» **Description of the task**
The required answer is every line of the data containing the word "Message".

Data entries:

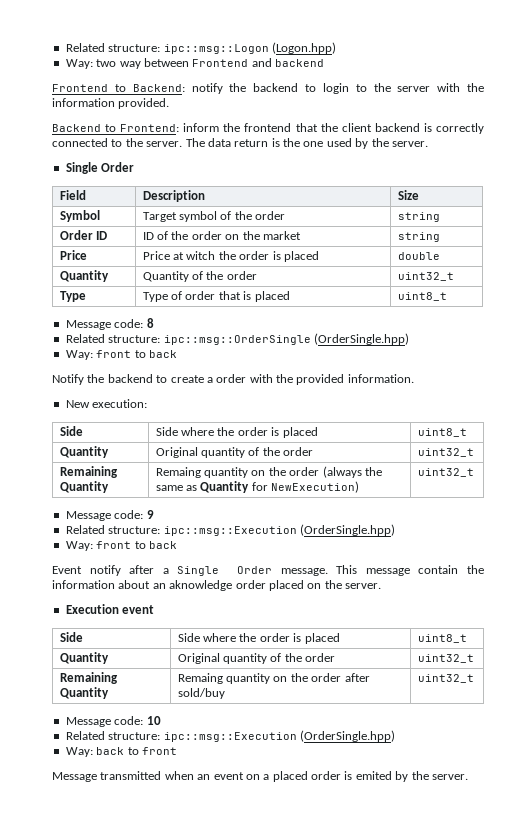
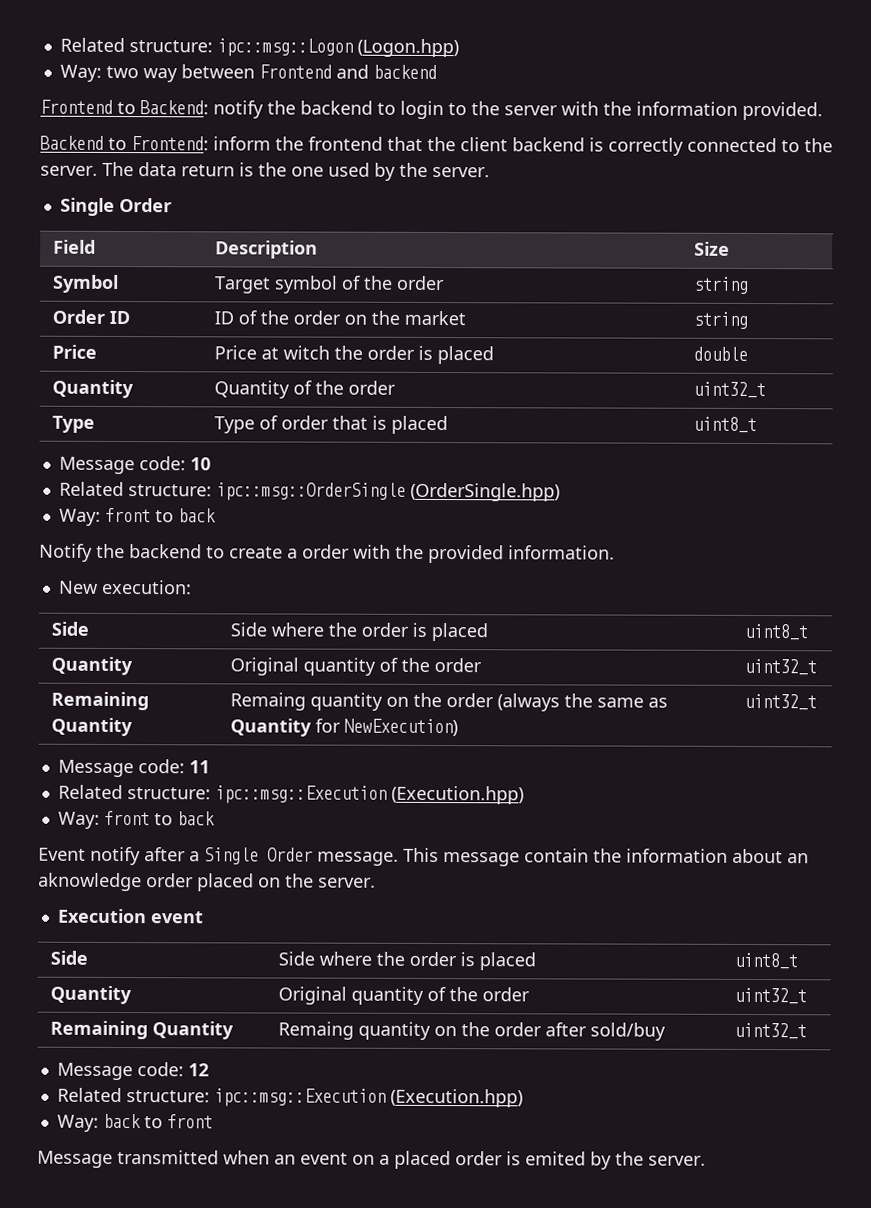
- Message code: 8
+ Message code: 10
- Message code: 9
- Related structure: ipc::msg::Execution (OrderSingle.hpp)
+ Message code: 11
+ Related structure: ipc::msg::Execution (Execution.hpp)
- Message code: 10
- Related structure: ipc::msg::Execution (OrderSingle.hpp)
+ Message code: 12
+ Related structure: ipc::msg::Execution (Execution.hpp)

» **Result of the task**
- Message code: 8
+ Message code: 10
- Message code: 9
+ Message code: 11
- Message code: 10
+ Message code: 12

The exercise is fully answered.